REQUIRED ACTION → Look through the records below for the line with "- Regular database backups". Return that line and each one after it up to and including the line with "- 7. just running http://php-mvc.local/", exactly.

PROVIDED DATA →
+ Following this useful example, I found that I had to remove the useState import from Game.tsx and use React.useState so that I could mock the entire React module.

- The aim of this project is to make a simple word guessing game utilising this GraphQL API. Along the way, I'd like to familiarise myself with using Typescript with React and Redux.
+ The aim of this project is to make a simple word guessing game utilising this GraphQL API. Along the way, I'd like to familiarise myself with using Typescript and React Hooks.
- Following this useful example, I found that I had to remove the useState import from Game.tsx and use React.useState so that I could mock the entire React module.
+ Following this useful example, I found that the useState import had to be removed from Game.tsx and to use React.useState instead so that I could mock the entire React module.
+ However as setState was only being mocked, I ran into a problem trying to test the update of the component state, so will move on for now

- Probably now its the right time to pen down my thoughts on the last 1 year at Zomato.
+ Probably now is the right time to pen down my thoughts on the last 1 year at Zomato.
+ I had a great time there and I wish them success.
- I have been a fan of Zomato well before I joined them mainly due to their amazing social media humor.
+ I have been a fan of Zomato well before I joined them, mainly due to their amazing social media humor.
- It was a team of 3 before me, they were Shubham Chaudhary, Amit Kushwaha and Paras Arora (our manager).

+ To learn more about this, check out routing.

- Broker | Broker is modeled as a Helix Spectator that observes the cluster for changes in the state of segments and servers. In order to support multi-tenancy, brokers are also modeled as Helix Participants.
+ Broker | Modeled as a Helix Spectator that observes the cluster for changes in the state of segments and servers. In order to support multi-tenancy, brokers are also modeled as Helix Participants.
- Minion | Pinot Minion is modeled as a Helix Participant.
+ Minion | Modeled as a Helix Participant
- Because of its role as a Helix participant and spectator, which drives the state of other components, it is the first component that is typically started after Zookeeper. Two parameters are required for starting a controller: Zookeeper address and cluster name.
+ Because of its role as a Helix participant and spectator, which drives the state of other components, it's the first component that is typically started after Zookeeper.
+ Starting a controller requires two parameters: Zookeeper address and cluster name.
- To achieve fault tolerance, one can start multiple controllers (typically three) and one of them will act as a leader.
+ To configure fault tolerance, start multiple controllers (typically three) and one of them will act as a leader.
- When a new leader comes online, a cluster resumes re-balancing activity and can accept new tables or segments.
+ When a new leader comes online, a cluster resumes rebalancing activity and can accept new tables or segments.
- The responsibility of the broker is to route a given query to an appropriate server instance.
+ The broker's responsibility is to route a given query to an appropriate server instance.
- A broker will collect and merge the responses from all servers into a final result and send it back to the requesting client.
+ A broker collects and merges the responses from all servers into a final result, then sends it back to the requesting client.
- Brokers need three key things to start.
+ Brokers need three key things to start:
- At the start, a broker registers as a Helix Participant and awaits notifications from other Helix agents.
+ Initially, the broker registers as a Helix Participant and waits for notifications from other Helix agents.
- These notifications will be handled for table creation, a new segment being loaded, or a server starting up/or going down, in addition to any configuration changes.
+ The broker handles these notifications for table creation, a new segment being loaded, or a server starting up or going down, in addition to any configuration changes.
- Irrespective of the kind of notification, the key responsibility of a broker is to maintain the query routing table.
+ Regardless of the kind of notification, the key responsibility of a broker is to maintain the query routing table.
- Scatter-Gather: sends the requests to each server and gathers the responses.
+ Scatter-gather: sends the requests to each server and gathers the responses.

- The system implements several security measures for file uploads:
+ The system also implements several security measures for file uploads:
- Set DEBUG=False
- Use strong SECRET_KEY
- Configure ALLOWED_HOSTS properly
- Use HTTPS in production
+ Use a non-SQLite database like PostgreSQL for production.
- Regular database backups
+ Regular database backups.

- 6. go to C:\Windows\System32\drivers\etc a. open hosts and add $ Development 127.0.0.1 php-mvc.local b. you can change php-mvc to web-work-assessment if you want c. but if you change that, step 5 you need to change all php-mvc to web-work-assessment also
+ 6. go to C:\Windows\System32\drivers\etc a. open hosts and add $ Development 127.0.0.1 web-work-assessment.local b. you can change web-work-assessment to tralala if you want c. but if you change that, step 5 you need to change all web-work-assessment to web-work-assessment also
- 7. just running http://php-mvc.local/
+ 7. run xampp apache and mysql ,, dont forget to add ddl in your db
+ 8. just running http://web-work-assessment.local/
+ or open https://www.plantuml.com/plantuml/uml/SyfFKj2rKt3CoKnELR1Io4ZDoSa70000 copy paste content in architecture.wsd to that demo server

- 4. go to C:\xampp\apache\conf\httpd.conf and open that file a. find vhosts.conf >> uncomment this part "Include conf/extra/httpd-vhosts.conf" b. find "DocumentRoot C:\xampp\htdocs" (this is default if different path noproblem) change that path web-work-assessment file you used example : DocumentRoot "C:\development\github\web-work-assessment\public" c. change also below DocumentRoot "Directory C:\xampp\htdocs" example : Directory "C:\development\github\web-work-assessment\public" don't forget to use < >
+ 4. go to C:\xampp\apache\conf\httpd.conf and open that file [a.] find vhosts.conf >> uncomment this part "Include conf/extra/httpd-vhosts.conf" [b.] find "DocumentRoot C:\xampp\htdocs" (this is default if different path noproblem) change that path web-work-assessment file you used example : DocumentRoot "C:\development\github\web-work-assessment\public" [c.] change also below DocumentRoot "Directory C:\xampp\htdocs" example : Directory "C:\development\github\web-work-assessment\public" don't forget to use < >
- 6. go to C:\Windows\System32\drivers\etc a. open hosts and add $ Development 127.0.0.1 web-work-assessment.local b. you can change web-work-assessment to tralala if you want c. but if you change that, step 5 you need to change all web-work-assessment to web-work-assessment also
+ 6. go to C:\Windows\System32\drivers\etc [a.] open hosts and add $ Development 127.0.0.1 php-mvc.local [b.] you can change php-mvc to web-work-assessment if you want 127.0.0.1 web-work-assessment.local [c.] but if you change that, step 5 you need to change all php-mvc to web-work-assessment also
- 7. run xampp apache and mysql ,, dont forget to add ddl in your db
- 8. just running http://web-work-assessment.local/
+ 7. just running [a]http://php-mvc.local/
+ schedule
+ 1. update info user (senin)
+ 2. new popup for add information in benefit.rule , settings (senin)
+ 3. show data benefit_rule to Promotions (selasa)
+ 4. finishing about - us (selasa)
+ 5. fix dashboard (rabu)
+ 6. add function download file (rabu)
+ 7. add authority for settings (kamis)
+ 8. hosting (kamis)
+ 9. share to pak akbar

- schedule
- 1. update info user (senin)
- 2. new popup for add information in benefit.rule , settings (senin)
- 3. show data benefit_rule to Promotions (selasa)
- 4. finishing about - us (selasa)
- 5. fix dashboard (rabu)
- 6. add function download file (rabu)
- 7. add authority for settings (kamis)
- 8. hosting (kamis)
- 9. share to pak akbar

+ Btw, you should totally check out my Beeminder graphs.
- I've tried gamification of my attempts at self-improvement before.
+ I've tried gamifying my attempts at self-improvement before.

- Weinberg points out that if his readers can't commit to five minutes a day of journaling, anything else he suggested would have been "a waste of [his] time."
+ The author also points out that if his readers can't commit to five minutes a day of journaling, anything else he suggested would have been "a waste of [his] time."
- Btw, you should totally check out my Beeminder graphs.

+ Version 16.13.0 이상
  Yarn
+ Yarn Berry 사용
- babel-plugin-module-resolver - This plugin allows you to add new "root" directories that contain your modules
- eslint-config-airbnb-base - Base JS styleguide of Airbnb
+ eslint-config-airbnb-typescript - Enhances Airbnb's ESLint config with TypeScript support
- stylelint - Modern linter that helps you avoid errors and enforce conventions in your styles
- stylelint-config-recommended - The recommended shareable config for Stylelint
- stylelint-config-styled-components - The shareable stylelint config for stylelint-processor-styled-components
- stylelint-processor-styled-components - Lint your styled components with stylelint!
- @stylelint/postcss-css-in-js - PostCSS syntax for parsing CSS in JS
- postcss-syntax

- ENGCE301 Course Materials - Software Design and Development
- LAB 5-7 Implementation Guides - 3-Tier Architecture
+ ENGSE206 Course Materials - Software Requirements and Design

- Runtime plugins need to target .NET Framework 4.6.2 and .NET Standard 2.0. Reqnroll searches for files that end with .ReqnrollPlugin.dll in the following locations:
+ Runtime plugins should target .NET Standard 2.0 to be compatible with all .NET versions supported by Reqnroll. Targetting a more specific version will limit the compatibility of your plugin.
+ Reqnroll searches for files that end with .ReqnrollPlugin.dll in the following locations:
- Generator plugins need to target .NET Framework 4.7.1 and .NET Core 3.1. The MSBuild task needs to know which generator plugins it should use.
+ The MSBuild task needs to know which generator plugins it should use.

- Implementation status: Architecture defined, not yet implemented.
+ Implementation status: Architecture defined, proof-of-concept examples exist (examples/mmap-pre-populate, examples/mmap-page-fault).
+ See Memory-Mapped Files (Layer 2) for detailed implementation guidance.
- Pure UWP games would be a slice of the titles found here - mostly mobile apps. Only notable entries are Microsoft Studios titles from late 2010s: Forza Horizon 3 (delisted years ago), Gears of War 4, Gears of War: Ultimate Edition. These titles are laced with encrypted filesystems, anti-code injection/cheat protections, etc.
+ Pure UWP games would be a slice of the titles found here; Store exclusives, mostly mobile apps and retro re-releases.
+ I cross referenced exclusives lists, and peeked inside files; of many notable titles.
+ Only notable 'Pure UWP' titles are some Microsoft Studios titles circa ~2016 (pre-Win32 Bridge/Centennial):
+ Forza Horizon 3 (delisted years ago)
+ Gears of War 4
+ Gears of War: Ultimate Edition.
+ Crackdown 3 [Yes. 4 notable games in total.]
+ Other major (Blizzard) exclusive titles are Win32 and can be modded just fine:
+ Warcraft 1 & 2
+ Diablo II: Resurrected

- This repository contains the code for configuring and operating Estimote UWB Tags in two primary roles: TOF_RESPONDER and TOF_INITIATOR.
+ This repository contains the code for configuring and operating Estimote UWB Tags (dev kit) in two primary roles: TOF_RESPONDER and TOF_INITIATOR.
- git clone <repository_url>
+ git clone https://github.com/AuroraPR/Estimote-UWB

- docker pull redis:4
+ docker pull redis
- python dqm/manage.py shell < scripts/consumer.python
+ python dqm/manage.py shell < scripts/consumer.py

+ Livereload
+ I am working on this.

EXERCISE OUTPUT →
- Regular database backups
+ Regular database backups.

- 6. go to C:\Windows\System32\drivers\etc a. open hosts and add $ Development 127.0.0.1 php-mvc.local b. you can change php-mvc to web-work-assessment if you want c. but if you change that, step 5 you need to change all php-mvc to web-work-assessment also
+ 6. go to C:\Windows\System32\drivers\etc a. open hosts and add $ Development 127.0.0.1 web-work-assessment.local b. you can change web-work-assessment to tralala if you want c. but if you change that, step 5 you need to change all web-work-assessment to web-work-assessment also
- 7. just running http://php-mvc.local/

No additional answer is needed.